Unwed Mothers who ARE KEEPING their babies are increasing over the last decade from 11% to 37%. The Glass is One Third full.



This is the Inconvenient TRUTHS.


Whaaa! I was adopted from my homeland!!


Some of you Anti-Adoption bloggers distort the truth, scream "crime" because of being transracially adopted, some call yourself “stolen” when you were in fact “Discarded, Abandoned” (Bari Gong Ju- Abandoned Princess) for being a FEMALE, HELLO? Until recently 70% of Overseas adoptions were GIRLS, changing only now to become 65% of Domestic adoptions being female...because Koreans adopt secretly and GIRLS don’t matter on issues of inheritance of the family name. UGLY reality but this is the damn truth. Prof. David Smolin has done scholarly work on the abuses and faults of the International Adoption system and I concur with fixing these. Prof. Smolin encourages that Adoption Discourse be focused not on Pro or Anti Adoption discussions, rather he has stated and published his viewpoint at the IKAA Gathering that he is NOT against continuing InterCountry Adoptions ONLY fixing the loopholes that MAY allow corrupt sending countries in Child-Laundering through adoption. We got to concur with that too!!.

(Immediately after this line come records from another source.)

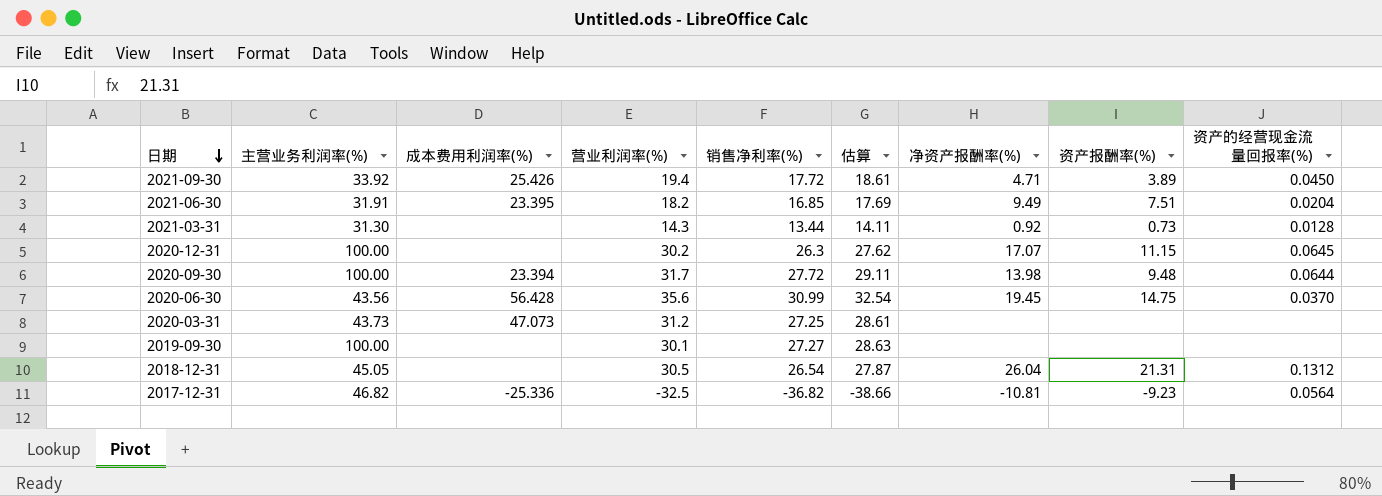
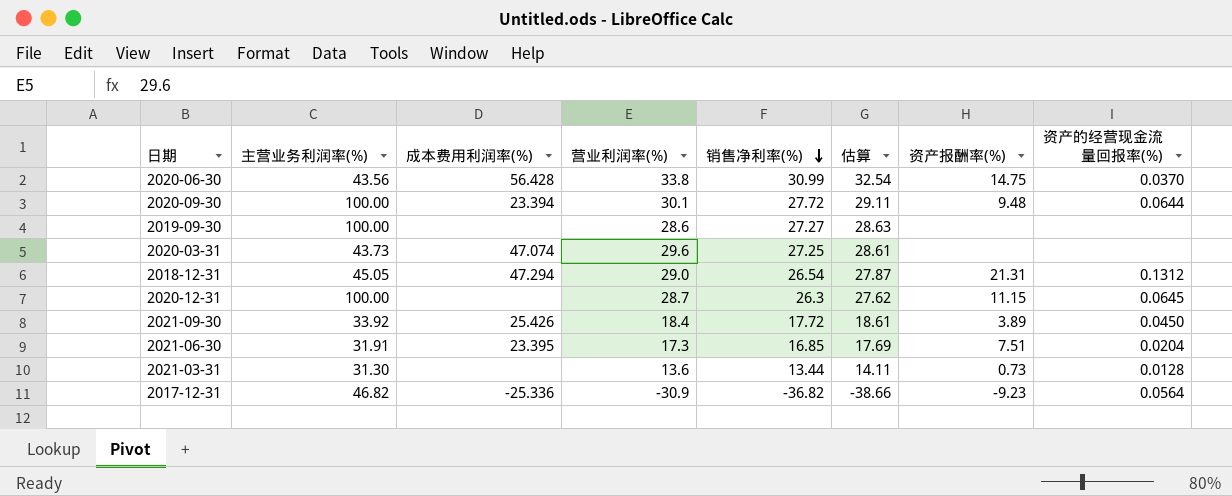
row order: 日期 descending -> 销售净利率(%) descending
column 净资产报酬率(%) | position: 7 -> none
2020-06-30 | 营业利润率(%): 35.6 -> 33.8
2020-09-30 | 营业利润率(%): 31.7 -> 30.1
2019-09-30 | 营业利润率(%): 30.1 -> 28.6
2020-03-31 | 成本费用利润率(%): 47.073 -> 47.074
2020-03-31 | 营业利润率(%): 31.2 -> 29.6
2018-12-31 | 成本费用利润率(%): none -> 47.294
2018-12-31 | 营业利润率(%): 30.5 -> 29.0
2020-12-31 | 营业利润率(%): 30.2 -> 28.7
2021-09-30 | 营业利润率(%): 19.4 -> 18.4
2021-06-30 | 营业利润率(%): 18.2 -> 17.3
2021-03-31 | 营业利润率(%): 14.3 -> 13.6
2017-12-31 | 营业利润率(%): -32.5 -> -30.9

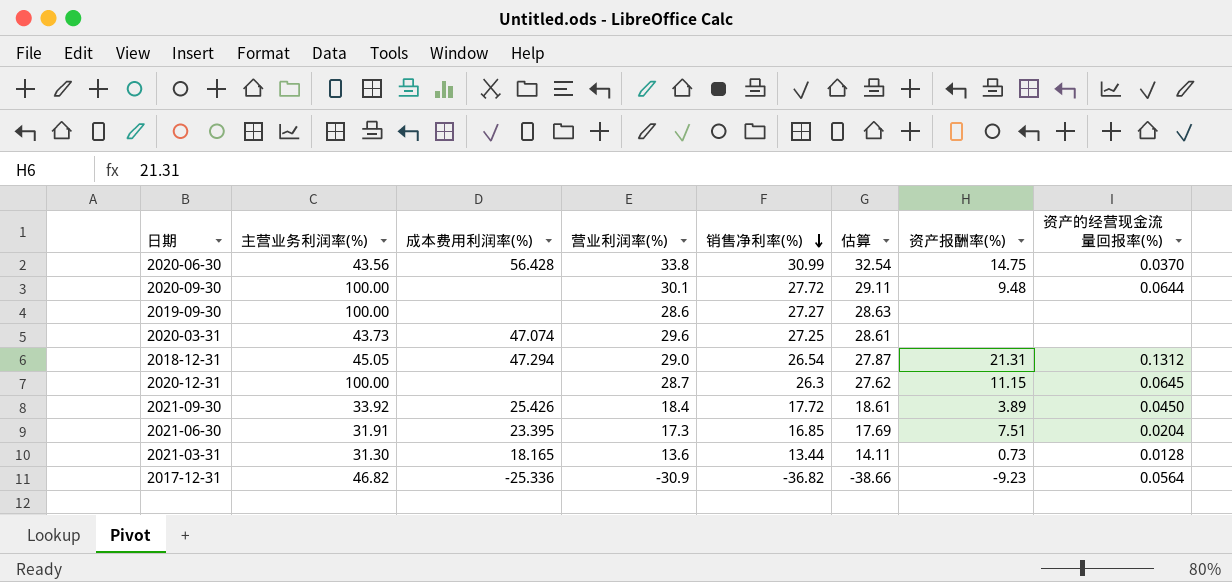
2020-09-30 | 成本费用利润率(%): 23.394 -> none
2021-03-31 | 成本费用利润率(%): none -> 18.165

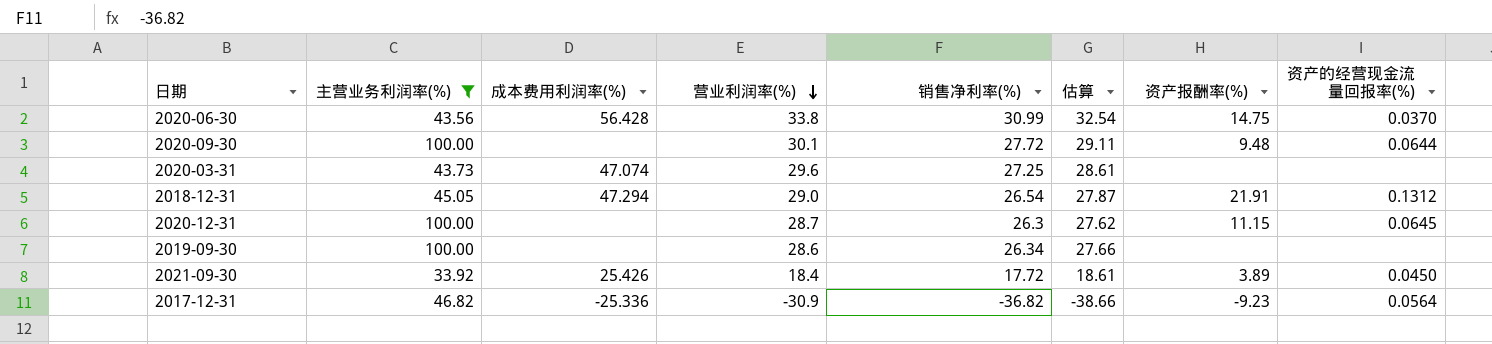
filter: none -> 主营业务利润率(%) >= 33.92
row order: 销售净利率(%) descending -> 营业利润率(%) descending
2018-12-31 | 资产报酬率(%): 21.31 -> 21.91
2019-09-30 | 销售净利率(%): 27.27 -> 26.34
2019-09-30 | 估算: 28.63 -> 27.66

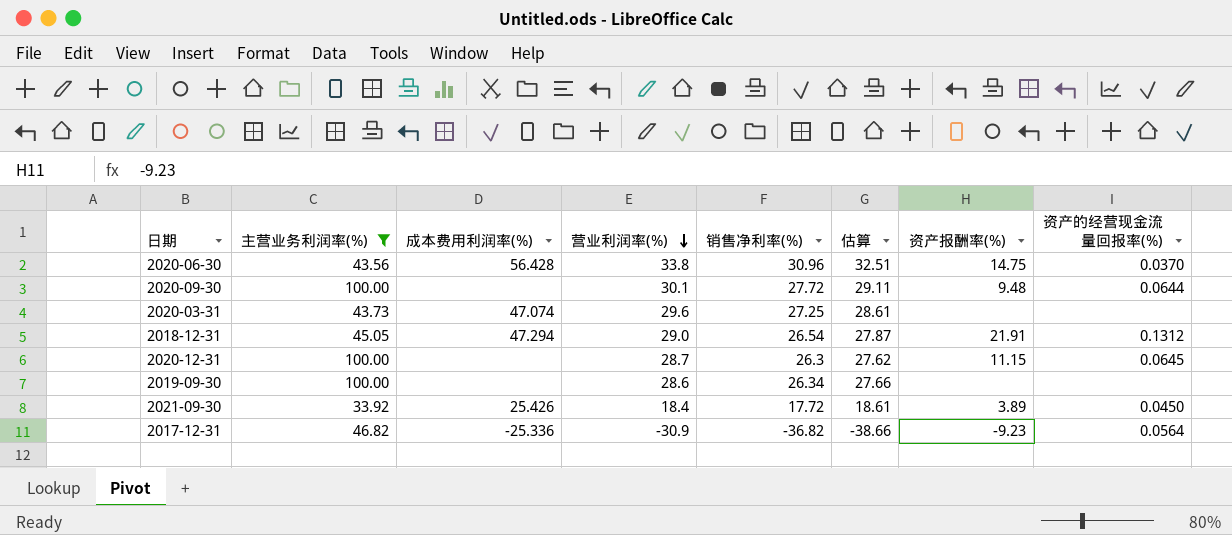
2020-06-30 | 销售净利率(%): 30.99 -> 30.96
2020-06-30 | 估算: 32.54 -> 32.51

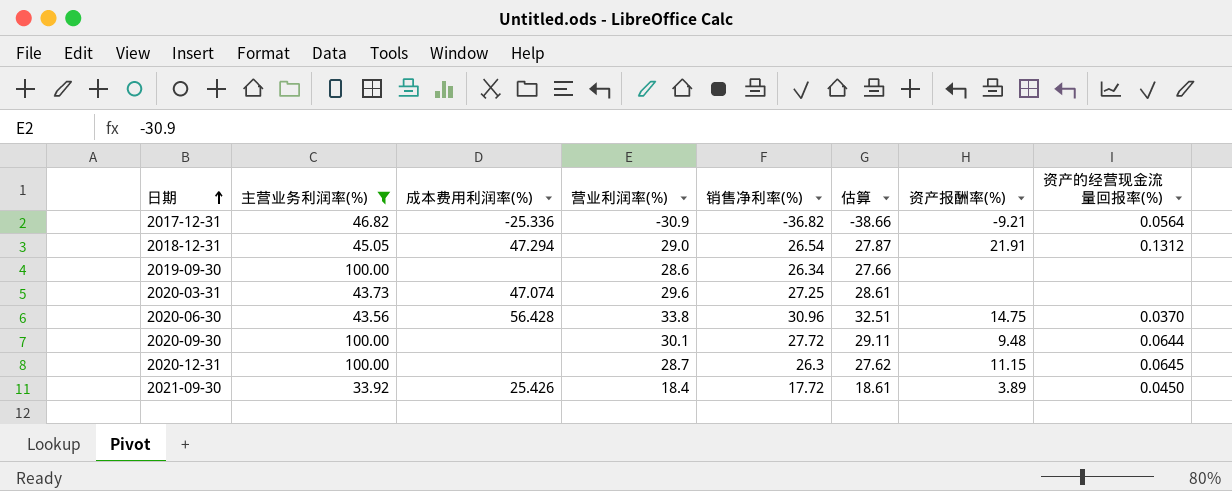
row order: 营业利润率(%) descending -> 日期 ascending
2017-12-31 | 资产报酬率(%): -9.23 -> -9.21

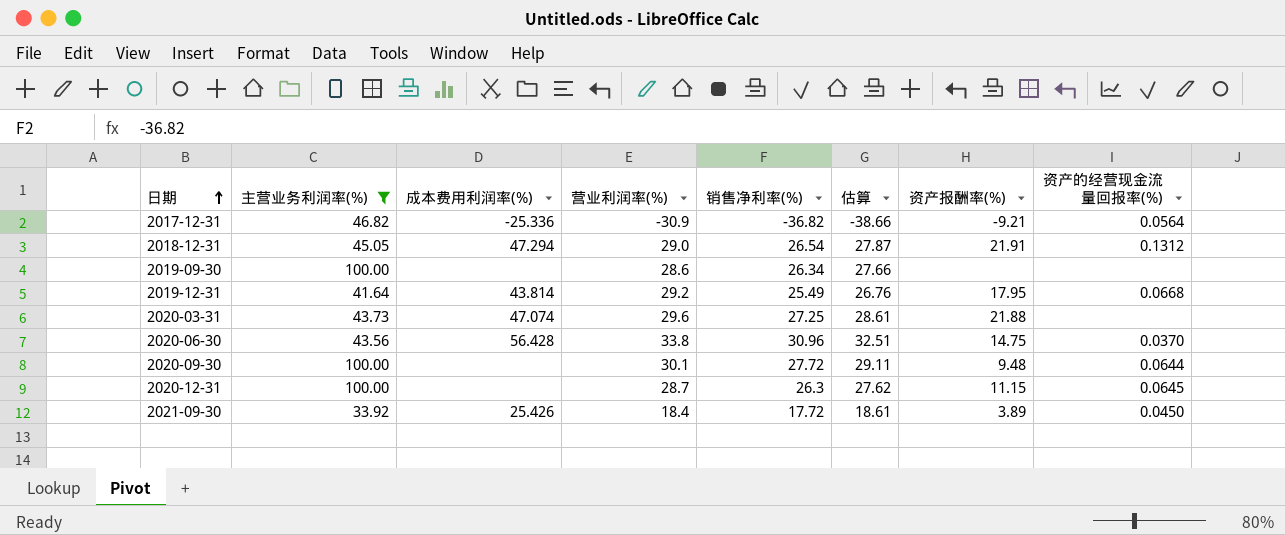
row 2019-12-31: none -> 41.64 | 43.814 | 29.2 | 25.49 | 26.76 | 17.95 | 0.0668
2020-03-31 | 资产报酬率(%): none -> 21.88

But some PROFESSORS don’t seem to know these facts, and others ignore them. Perhaps we could ask 'soon to arrive in Korea' Prof. Eli Park Sorensen, or Prof. Kim Su Rasmussen, another shining light in the KADLinK community. Please share your profound insights on these weighty matters, hmmm? (The KWB sends them lots of documents from KWDI (Korean Women's Development Institute) to keep them up with the F*cking Truth instead of relying on spurious webblogs. Hey, you both claimed to have had a great plan last January, 2010, that you both presented at the A.S.K. dinner, seems like you wanted to "take over by democratic means GOA'L" or something like that. What was that all about, eh? What exactly ARE you views on adoption?)

I am DO NOT consider myself “lucky” to be adopted, neither am I sobbing about my ‘lost culture and language’. One cannot UNDO the Past, instead The Korean War Baby and many others, fight for the changes that need to happen HERE for the rights of Mother and Child. But reality wacks you upside the head, you cannot change the hearts of the people, only remind them that YES, I AM BACK. I will be in the FACE OF MY MOTHER’S PEOPLE, advocating for both the Unwed mothers and children who NEED A FAMILY and HOME. Whining about it doesn’t help, and blaming your adoption as though you were “stolen from Korea” is about as stupid as wishing you were born something else.
DEAL WITH WHO YOU ARE, FIND YOUR IDENTITY.
STOP THE WHINING.
For all you who WHINE and MOAN on your blogs of doom and gloom, blaming the ills of life on 'being adopted'; those who consider being “Lucky” a horrible thing, you NEED to take a chill pill, look at the reality on THIS END, here in your ‘Motherland’.
You were rejected by your Society, your mother’s family may have thrown her out or threatened her if she did not Abort or Give up for Adoption. This is the TRUTH, the reality we must deal with that our lives were for the most part BETTER than living in this land. Think about that when you consider your life.